RLI is delivered in daily one-to-one teaching sessions. In addition, the intervention requires regular planning and preparation time. It is designed to be delivered by teaching assistants supported by the class teacher and the school's special educational needs team.
Staffing and support
RLI is delivered in daily one-to-one teaching sessions. The evaluation study confirmed that teaching assistants can successfully plan, prepare and provide the daily teaching sessions. Our experience suggests that people with a variety of educational experience should be able to learn how to deliver the intervention successfully.
If more than one educator is working with a child during the week and therefore also delivering intervention sessions, they too should be familiar with the program. The two educators will need to liaise closely to maintain continuity.
Ideally, at least two members of staff should be familiar with the intervention to ensure there is cover for any staff absence.
The staff involved in delivering the intervention will need sufficient time available for planning, preparing materials, delivering teaching sessions, and recording/monitoring progress.
In school support
Specialist support will be available in many schools. In UK schools there will typically be a class teacher responsible for the child's education and a Special Educational Needs Coordinator providing specialist guidance and support to the class teacher and teaching assistants. There may also be a reading specialist among the school's teaching team.
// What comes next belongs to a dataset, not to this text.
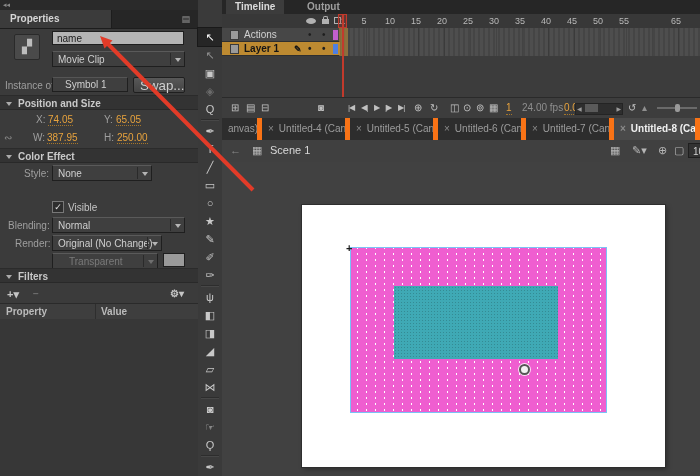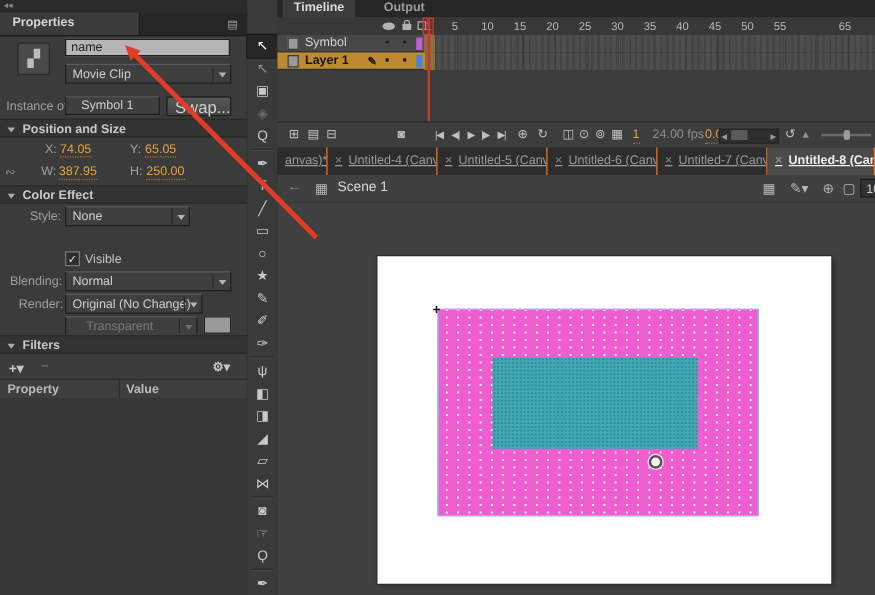"Symbol" span.l-name { text: Symbol -> Actions }
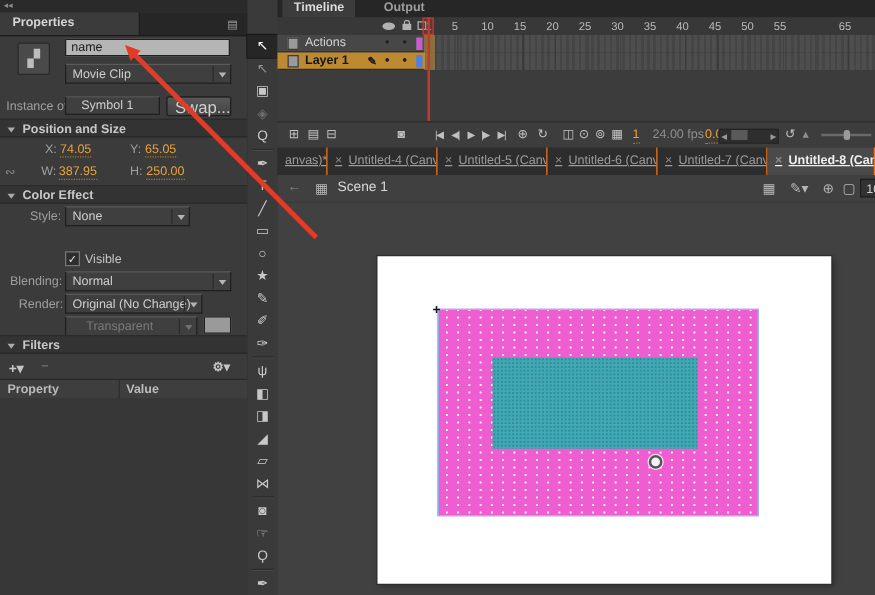"anvas)*" .dtab { border-right: 1px solid #f97316 -> 5px solid #f97316; text-decoration: underline -> none }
Any teacher with experience of teaching early reading skills in the first three years of reading instruction, or with specialist knowledge of helping delayed readers, would also be ideally experienced to offer support.
Class teachers should consider ways to link the individual intervention teaching with general class literacy work. It is also advisable to involve the child's speech and language therapist to support the planning and delivery of the language strand.
Resources and organization
The intervention sessions should be delivered somewhere quiet and free from potential distractions.
A variety of teaching resources are required - some of which should be readily available in many classrooms, while others will need to be purchased or made.
It is important to have all the materials ready for a session and to plan each activity and the order of activities in advance. A lack of organization can have a significant impact on the child's ability to sustain attention and motivation, can lead to behavior issues and make the difference between a useful, effective session and a failed or abandoned session.
The reading and language strands can be delivered together as a single 40-minute session or separately as two 20-minute sessions. The choice of schedule depends on what works best for the individual child, how it fits into the school day, and the availability and routine of the person delivering the intervention.
Before starting the intervention, the pupil's current abilities must be assessed to select vocabulary, books and teaching materials that are appropriate for their stage of language and reading development.